## Task details
Exactly as written, please set down all of the entries again, with no pictures.

## Dataset excerpts
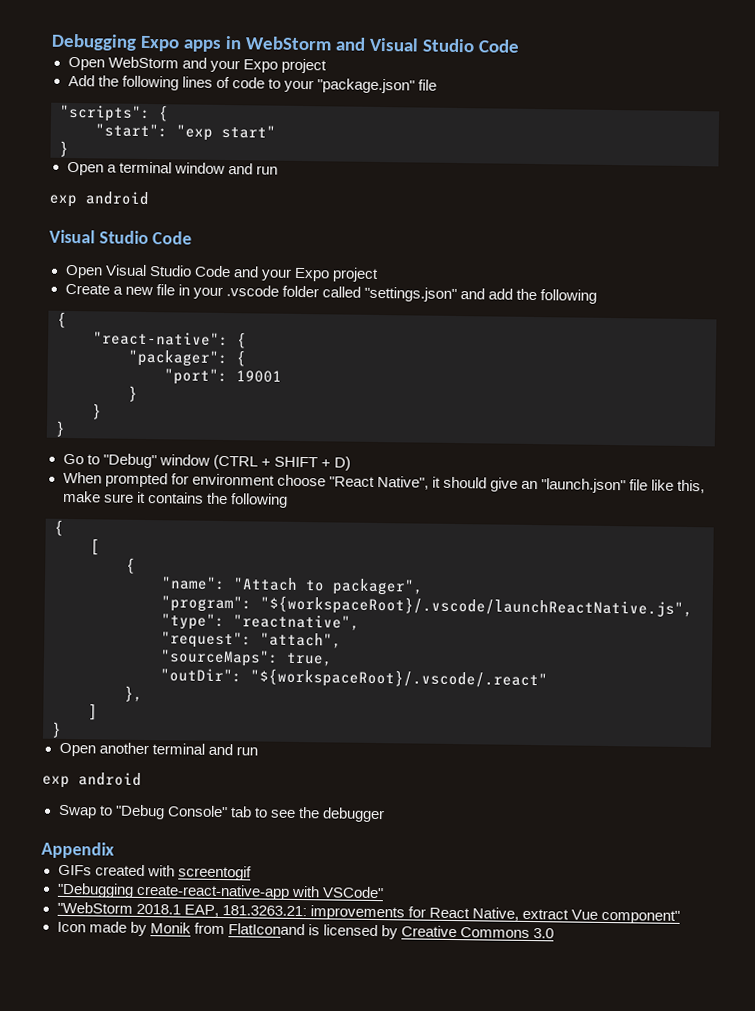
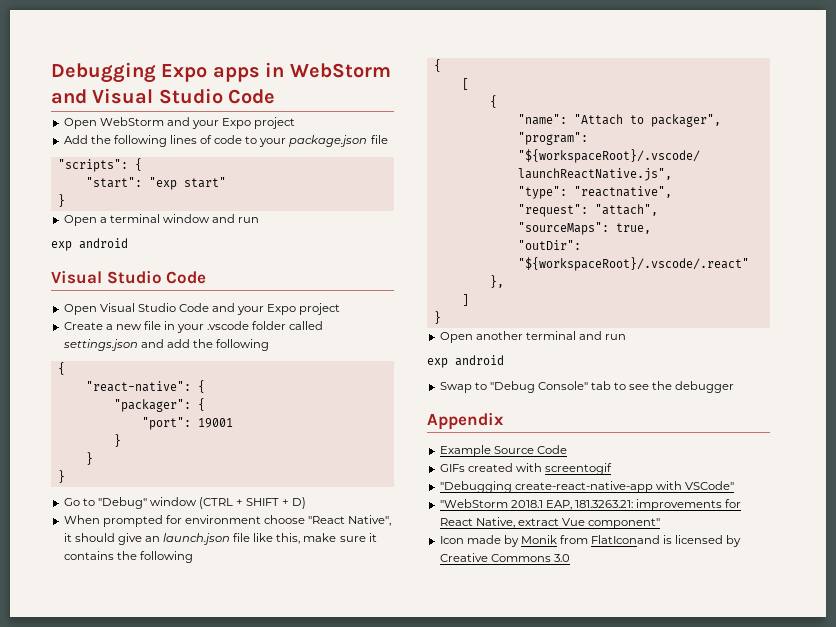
[316,78,415,94] "package.json" -> [289,135,368,147] package.json
[363,286,457,303] "settings.json" -> [62,339,138,351] settings.json
[541,478,627,494] "launch.json" -> [163,533,231,545] launch.json
(115, 850) none -> [439,445,567,457] // Example Source Code

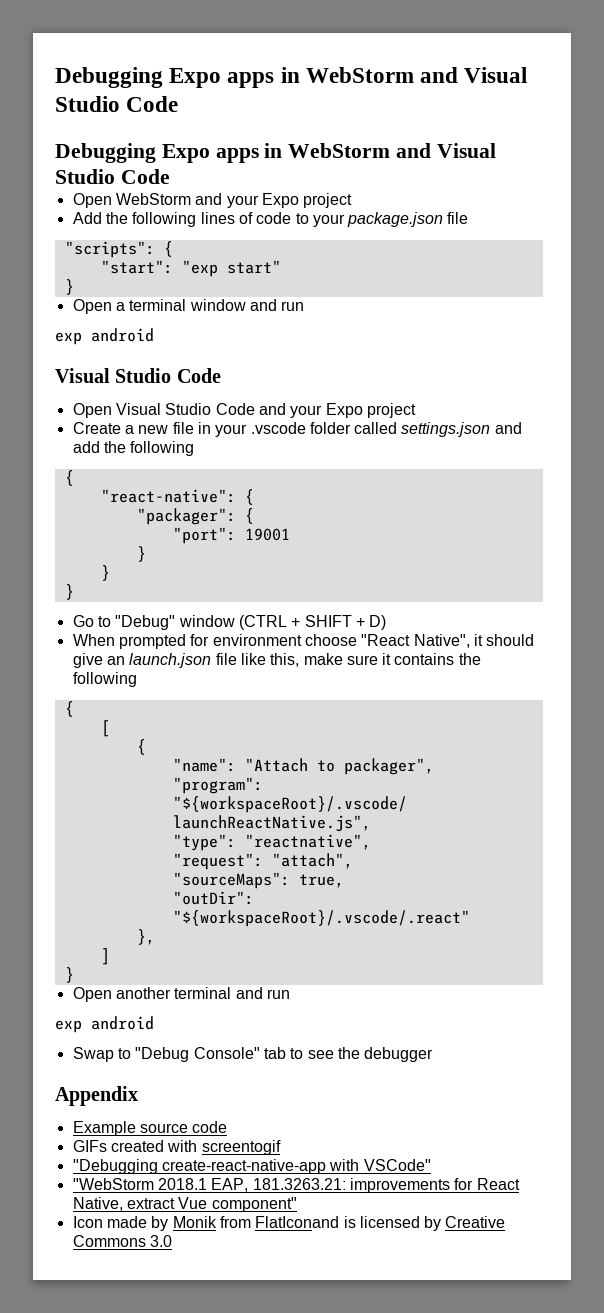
[51,62,391,83] [51,88,276,104] Debugging Expo apps in WebStorm and Visual Studio Code -> [55,67,528,88] [55,96,179,112] [55,143,496,163] [55,169,170,184] Debugging Expo apps in WebStorm and Visual Studio Code // Debugging Expo apps in WebStorm and Visual Studio Code
[493,445,567,454] Source Code -> [139,1121,228,1133] source code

## Task output
[316,78,415,94] "package.json" -> [289,135,368,147] package.json
[363,286,457,303] "settings.json" -> [62,339,138,351] settings.json
[541,478,627,494] "launch.json" -> [163,533,231,545] launch.json
(115, 850) none -> [439,445,567,457] // Example Source Code

[51,62,391,83] [51,88,276,104] Debugging Expo apps in WebStorm and Visual Studio Code -> [55,67,528,88] [55,96,179,112] [55,143,496,163] [55,169,170,184] Debugging Expo apps in WebStorm and Visual Studio Code // Debugging Expo apps in WebStorm and Visual Studio Code
[493,445,567,454] Source Code -> [139,1121,228,1133] source code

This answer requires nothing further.